* [Problem description]: In the listing below, find each line with the string "УЧЕТ" and report it.
===== Records for processing =====
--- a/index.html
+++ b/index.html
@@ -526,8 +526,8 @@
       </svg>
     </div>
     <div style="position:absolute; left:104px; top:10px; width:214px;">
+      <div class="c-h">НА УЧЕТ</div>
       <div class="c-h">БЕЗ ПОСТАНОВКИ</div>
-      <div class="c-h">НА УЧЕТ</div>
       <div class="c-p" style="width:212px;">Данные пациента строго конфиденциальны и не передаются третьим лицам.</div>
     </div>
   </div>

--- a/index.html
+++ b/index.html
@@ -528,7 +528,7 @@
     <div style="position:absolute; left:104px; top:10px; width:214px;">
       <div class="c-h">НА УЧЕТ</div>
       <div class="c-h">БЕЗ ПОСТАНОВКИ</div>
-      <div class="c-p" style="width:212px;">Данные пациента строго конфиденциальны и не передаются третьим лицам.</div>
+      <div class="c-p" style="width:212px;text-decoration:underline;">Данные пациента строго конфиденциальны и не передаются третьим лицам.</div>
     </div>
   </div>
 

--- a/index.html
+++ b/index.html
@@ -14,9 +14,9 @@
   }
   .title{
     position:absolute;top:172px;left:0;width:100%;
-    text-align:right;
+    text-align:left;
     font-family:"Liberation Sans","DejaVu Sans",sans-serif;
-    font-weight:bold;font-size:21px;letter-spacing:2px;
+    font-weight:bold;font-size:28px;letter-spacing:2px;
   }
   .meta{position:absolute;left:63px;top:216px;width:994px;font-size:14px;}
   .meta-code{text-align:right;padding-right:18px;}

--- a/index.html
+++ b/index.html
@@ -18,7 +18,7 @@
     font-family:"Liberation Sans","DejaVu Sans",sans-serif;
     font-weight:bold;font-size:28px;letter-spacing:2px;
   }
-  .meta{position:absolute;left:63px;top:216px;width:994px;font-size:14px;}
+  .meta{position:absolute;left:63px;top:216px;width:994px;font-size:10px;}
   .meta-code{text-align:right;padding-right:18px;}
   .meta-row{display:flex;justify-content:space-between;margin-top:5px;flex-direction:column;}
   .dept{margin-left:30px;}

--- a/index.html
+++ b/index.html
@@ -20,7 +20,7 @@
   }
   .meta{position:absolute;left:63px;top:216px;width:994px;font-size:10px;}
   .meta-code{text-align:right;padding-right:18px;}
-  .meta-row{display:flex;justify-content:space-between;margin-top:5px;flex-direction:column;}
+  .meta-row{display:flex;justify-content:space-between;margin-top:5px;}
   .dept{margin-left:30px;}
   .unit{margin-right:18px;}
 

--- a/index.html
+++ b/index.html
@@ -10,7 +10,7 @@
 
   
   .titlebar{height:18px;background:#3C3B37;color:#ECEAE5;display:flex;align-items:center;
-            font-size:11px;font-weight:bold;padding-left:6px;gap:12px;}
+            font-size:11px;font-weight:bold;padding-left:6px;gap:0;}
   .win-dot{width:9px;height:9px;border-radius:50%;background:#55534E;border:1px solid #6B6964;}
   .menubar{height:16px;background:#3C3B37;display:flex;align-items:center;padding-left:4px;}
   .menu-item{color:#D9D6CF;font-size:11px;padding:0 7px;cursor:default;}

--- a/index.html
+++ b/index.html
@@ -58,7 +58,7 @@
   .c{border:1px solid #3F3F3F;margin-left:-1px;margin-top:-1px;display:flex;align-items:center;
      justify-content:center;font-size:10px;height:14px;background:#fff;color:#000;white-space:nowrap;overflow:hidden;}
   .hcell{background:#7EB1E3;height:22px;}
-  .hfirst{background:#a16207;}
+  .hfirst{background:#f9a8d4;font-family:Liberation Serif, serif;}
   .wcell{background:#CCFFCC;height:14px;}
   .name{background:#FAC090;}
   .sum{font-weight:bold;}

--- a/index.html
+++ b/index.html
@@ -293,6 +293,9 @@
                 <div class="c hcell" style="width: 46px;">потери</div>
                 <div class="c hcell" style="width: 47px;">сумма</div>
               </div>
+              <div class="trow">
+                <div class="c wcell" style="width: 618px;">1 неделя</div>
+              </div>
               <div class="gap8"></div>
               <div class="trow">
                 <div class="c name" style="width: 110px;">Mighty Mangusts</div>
=====
* [Result]:
+      <div class="c-h">НА УЧЕТ</div>
-      <div class="c-h">НА УЧЕТ</div>
       <div class="c-h">НА УЧЕТ</div>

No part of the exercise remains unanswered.